C’è un nuovo arresto nella vicenda dell’omicidio di Leonardo Muratovic ad Anzio. Il pugile è stato ucciso in spiaggia dopo una lite cominciata al Bodeguita Beach. Dopo aver ricevuto una coltellata al petto Muratovic si è accasciato su una staccionata di legno davanti a una gelateria per poi finire in terra perdendo sangue. È morto poco dopo essere stato trasportato in ospedale. Il giovane, che viveva ad Aprilia, in passato aveva disputato diversi match tra i dilettanti in Italia e all’estero nella categoria pesi medi. Si allenava alla palestra Phoenix di Pomezia. Un ventenne di origine maghrebina ha confessato il delitto sostenendo di aver agito da solo. Ma il fratello di 25 anni è stato arrestato successivamente con l’ipotesi di complicità nel delitto. Ora la polizia ha messo nel mirino il terzo presunto responsabile.

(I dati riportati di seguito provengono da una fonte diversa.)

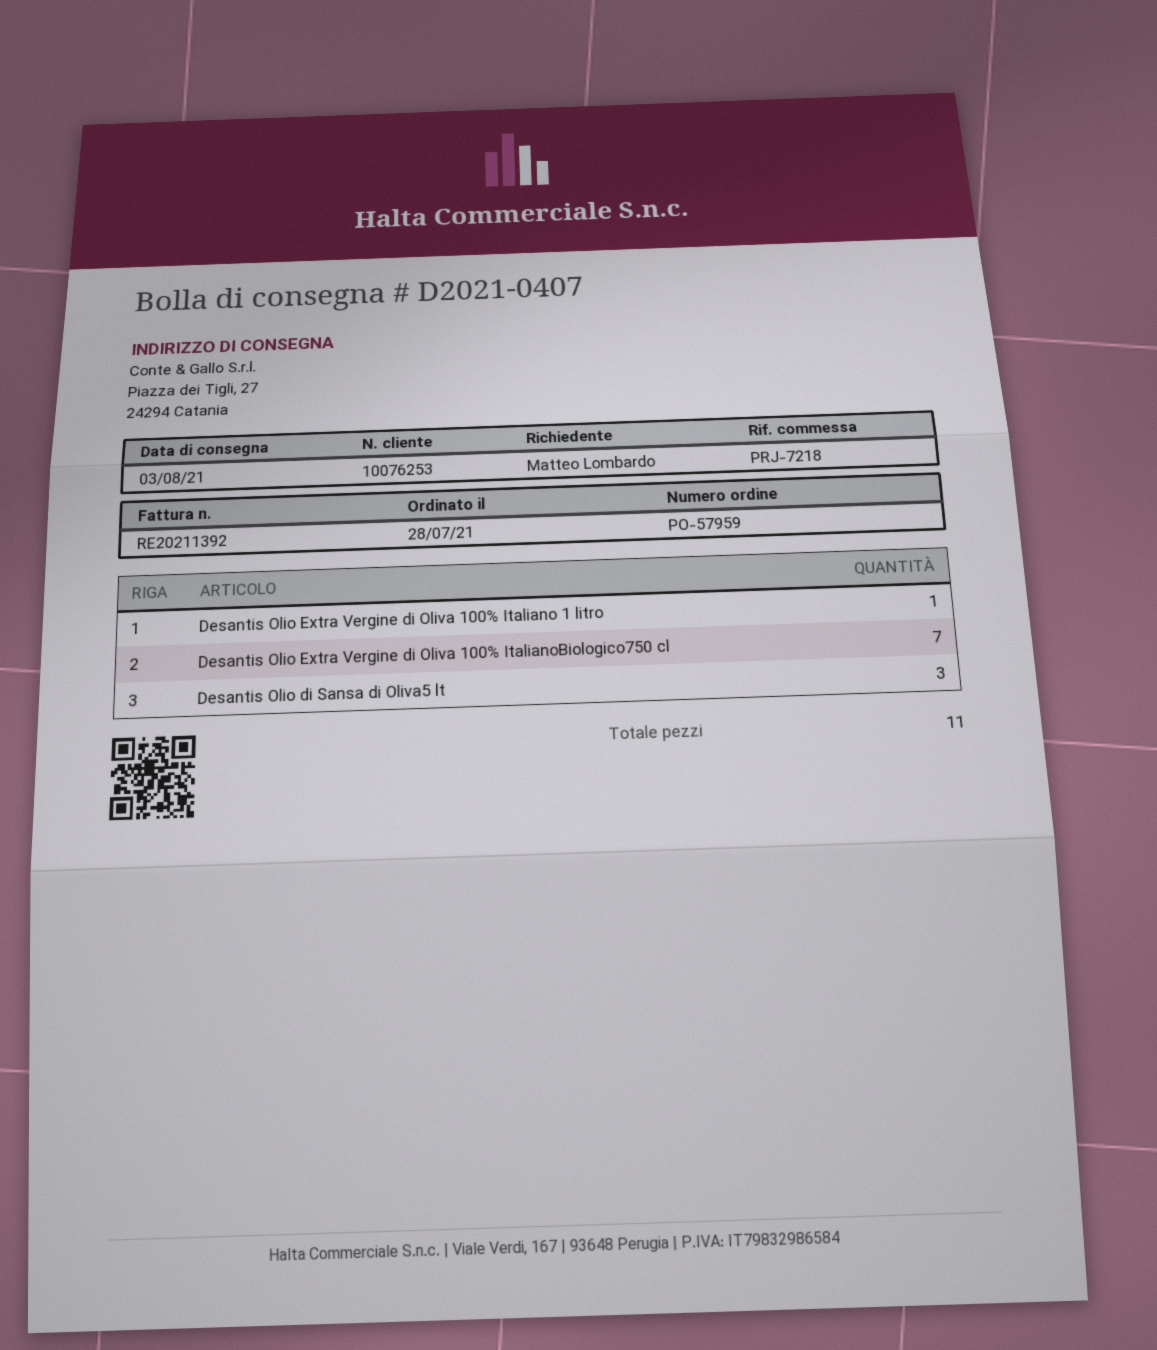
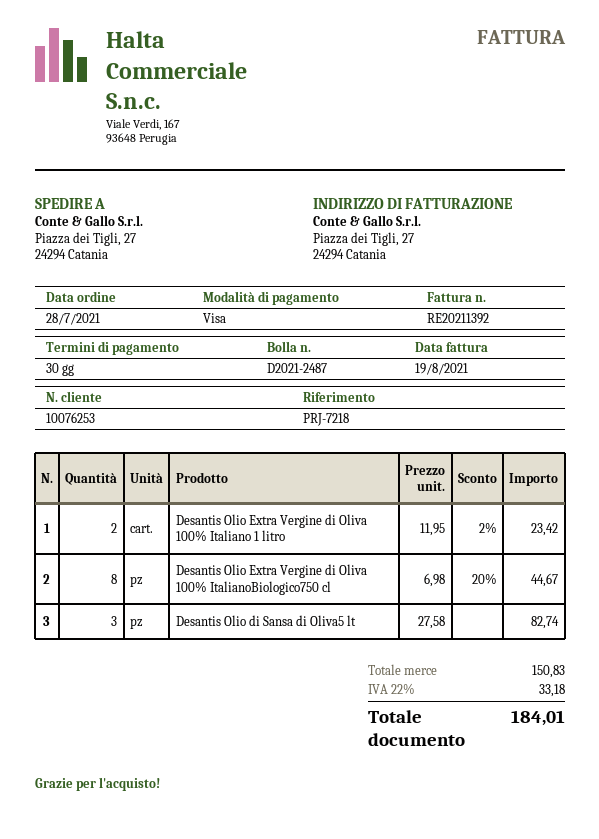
delivery note number: D2021-0407 -> D2021-2487
Desantis Olio Extra Vergine di Oliva 100% Italiano 1 litro: 1 -> 2
Desantis Olio Extra Vergine di Oliva 100% ItalianoBiologico750 cl: 7 -> 8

Chi ha ucciso il pugile al Bodeguita Beach

A finire in carcere è stato H.A.O., classe 95, di cittadinanza tunisina ma nato e cresciuto ad Aprilia. Ha precedenti per lesioni personali e violazione della legge sugli stupefacenti. H.A.O. è accusato di aver preso parte all’accoltellamento insieme ai fratelli E.D., Adam (classe 2001, pregiudicato per tentato omicidio, ricettazione e detenzione illegale di armi da fuoco) e Ahmed (classe 1996, pregiudicato per porto di oggetti atti ad offendere). Ai due fratelli è stata contestata l’aggravante dei motivi abbietti e futili. Secondo la ricostruzione della polizia nella notte tra il 16 e il 17 luglio c’erano diversi soggetti presenti al momento dell’aggressione. La Questura, smentendo alcune ricostruzioni circolate nell’immediato dei fatti, dice che Muratovic era solo e disarmato e soprattutto non era legato ad ambienti criminali. Al contrario dei tre arrestati. E.D. Ahmed ha confessato di aver sferrato la coltellata al petto che ha provocato il decesso della vittima, mentre il fratello Adam e l’amico detto Suzu sono stati sempre presenti e partecipi. Il trio viene ripreso pure successivamente da una telecamera del comune di Anzio presente in zona, mentre fuggono insieme. Muratovic, secondo l’autopsia, ha ricevuto due coltellate da due diversi coltelli.